Prior to the registration of any transfer in accordance with (c) or (d) above, Tontine
acknowledges that a duly completed and signed certificate (the form of which may be obtained from
the Company or the Trustee) must be delivered to the Company or the Trustee. Prior to the
registration of any transfer in accordance with (e) or (f) above, Tontine acknowledges that the
Company reserves the right to require the delivery of such legal opinions, certifications or other
evidence as may reasonably be required in order to determine that the proposed transfer is being
made in compliance with the Securities Act and applicable state securities laws. Tontine
acknowledges that
no representation is made as to the availability of any Rule 144 exemption from the
registration requirements of the Securities Act.
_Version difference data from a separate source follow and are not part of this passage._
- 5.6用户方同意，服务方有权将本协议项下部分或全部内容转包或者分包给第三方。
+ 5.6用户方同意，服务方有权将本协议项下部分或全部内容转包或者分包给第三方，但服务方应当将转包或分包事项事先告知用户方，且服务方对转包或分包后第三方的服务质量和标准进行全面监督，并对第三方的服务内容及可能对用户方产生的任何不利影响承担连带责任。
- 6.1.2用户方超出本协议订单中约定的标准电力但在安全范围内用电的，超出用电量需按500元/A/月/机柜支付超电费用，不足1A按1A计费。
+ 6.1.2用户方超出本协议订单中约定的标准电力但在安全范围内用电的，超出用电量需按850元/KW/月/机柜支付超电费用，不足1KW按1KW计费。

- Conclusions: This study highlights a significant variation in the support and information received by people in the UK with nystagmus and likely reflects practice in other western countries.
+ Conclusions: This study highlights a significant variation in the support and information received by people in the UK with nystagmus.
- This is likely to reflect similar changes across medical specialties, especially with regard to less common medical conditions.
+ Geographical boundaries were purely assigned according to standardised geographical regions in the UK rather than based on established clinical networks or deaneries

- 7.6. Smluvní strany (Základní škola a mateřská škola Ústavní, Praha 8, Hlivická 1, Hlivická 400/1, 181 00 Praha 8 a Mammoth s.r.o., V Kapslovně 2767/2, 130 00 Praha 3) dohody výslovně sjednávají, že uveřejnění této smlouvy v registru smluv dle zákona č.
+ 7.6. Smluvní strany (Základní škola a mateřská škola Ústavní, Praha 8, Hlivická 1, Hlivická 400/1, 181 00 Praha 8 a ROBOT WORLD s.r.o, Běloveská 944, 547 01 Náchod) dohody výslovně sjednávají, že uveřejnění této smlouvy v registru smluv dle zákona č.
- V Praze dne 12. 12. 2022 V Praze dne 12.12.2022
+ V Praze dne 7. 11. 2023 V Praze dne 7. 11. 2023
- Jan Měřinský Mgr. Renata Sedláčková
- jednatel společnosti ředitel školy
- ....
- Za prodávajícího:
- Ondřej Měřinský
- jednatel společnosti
Tontine understands that the Company and the Trustee will not be required to accept for
registration of transfer any Notes acquired by Tontine, except upon presentation of evidence
satisfactory to the Company and the Trustee that the foregoing restrictions on transfer have been
complied with. Tontine further understands that if the Exchanged Securities are in the form of
definitive physical certificates, such certificates will bear a legend reflecting the substance of
the preceding paragraph. Tontine further agrees to provide to any person acquiring any of the
Exchanged Securities from Tontine a notice advising such person that resales of the Exchanged
Securities are restricted as stated herein and that certificates representing the Exchanged
Securities will bear a legend to that effect.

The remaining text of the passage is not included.